THE TASK – Repeat the records below word for word, but start at the line that contains "(120, 50) none -> (183, 76) //", stop after the last line, and include nothing else.

BEGIN DATA PROVIDED

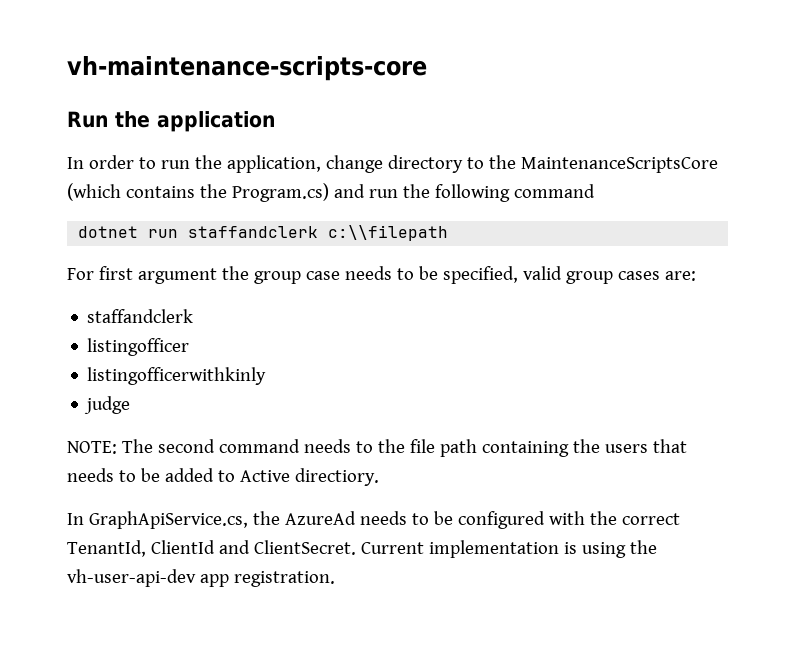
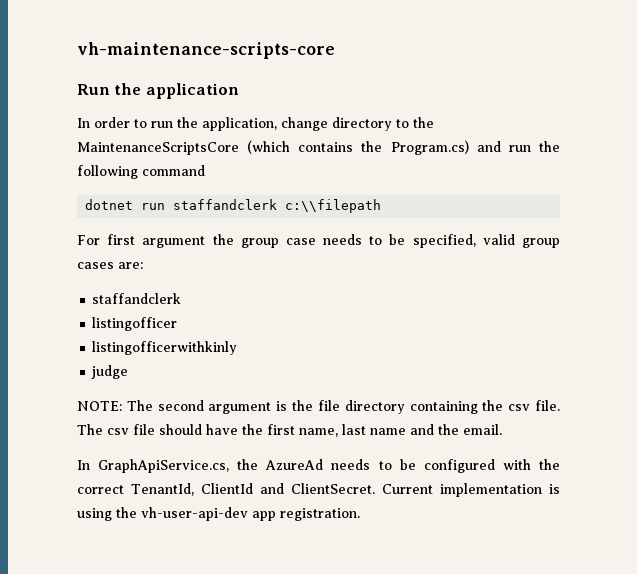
[218,439,373,453] command needs to -> [208,401,288,414] argument is
[439,439,477,457] path -> [344,400,405,414] directory
[604,439,687,453] [67,468,379,486] users that needs to be added to Active directiory. -> [508,400,560,411] [77,424,502,437] csv file. The csv file should have the first name, last name and the email.

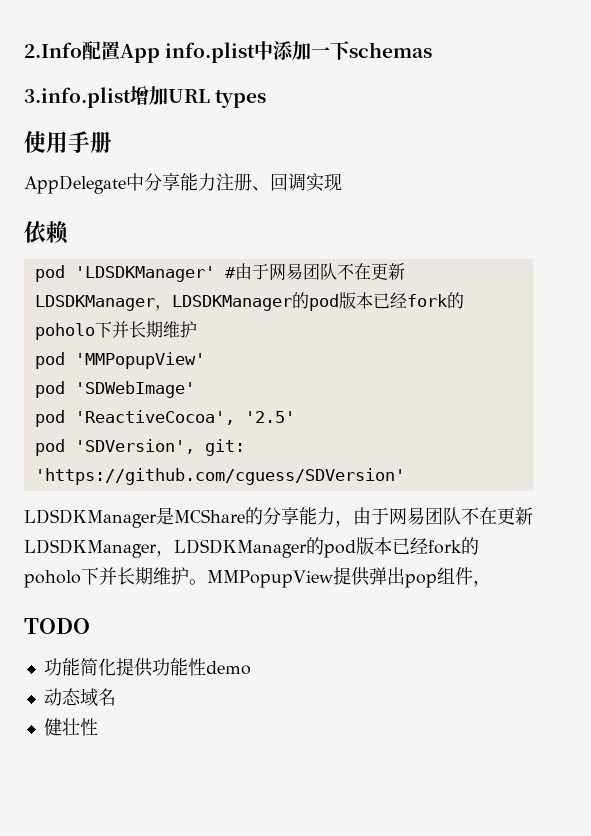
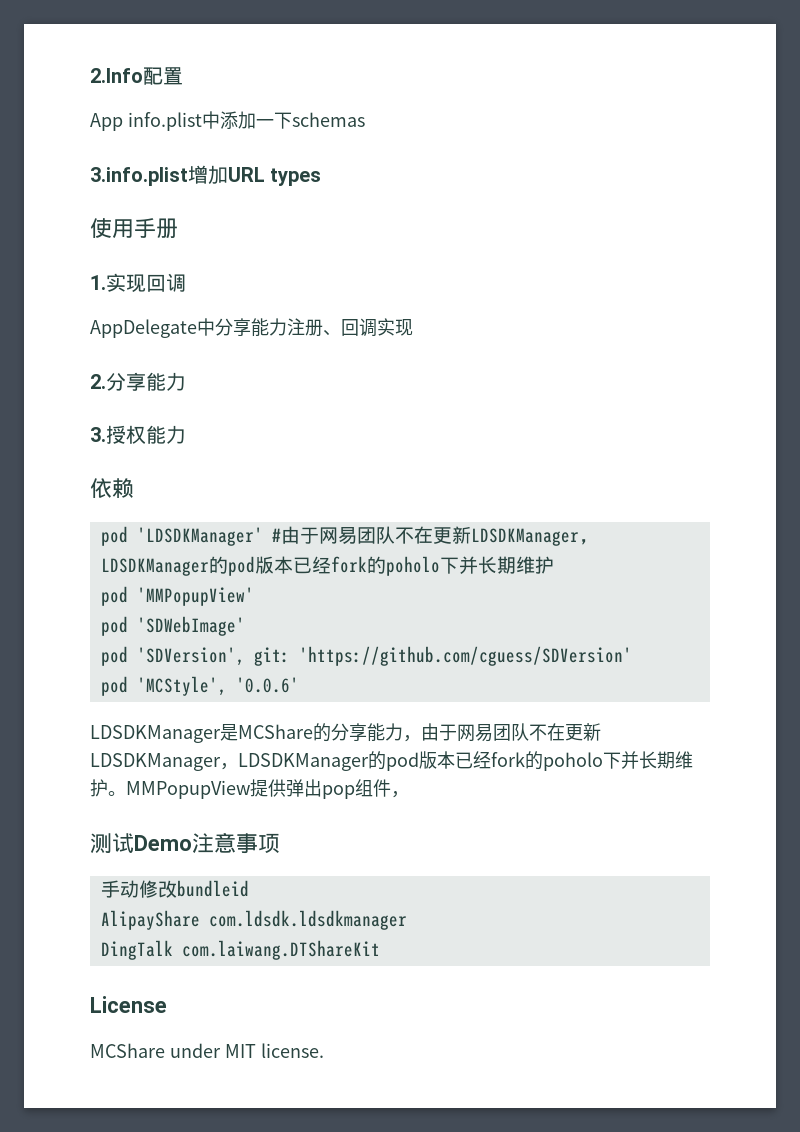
(120, 50) none -> (183, 76) //
(112, 142) none -> [90,273,186,293] // 1.实现回调
(342, 182) none -> [90,372,186,391] [90,425,186,444] // 2.分享能力 // 3.授权能力
[34,410,295,427] // pod 'ReactiveCocoa', '2.5' -> (245, 626) none
(405, 476) none -> [100,676,299,696] // pod 'MCStyle', '0.0.6'
[24,618,90,634] [43,658,251,677] [43,688,116,707] [43,718,98,736] TODO // 功能简化提供功能性demo // 动态域名 // 健壮性 -> [90,832,280,854] [100,880,249,898] [100,910,407,930] [100,940,380,960] [90,996,167,1013] [90,1043,324,1058] 测试Demo注意事项 // 手动修改bundleid // AlipayShare com.ldsdk.ldsdkmanager // DingTalk com.laiwang.DTShareKit // License // MCShare under MIT license.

END DATA PROVIDED

ANSWER FOR THIS EXERCISE –
(120, 50) none -> (183, 76) //
(112, 142) none -> [90,273,186,293] // 1.实现回调
(342, 182) none -> [90,372,186,391] [90,425,186,444] // 2.分享能力 // 3.授权能力
[34,410,295,427] // pod 'ReactiveCocoa', '2.5' -> (245, 626) none
(405, 476) none -> [100,676,299,696] // pod 'MCStyle', '0.0.6'
[24,618,90,634] [43,658,251,677] [43,688,116,707] [43,718,98,736] TODO // 功能简化提供功能性demo // 动态域名 // 健壮性 -> [90,832,280,854] [100,880,249,898] [100,910,407,930] [100,940,380,960] [90,996,167,1013] [90,1043,324,1058] 测试Demo注意事项 // 手动修改bundleid // AlipayShare com.ldsdk.ldsdkmanager // DingTalk com.laiwang.DTShareKit // License // MCShare under MIT license.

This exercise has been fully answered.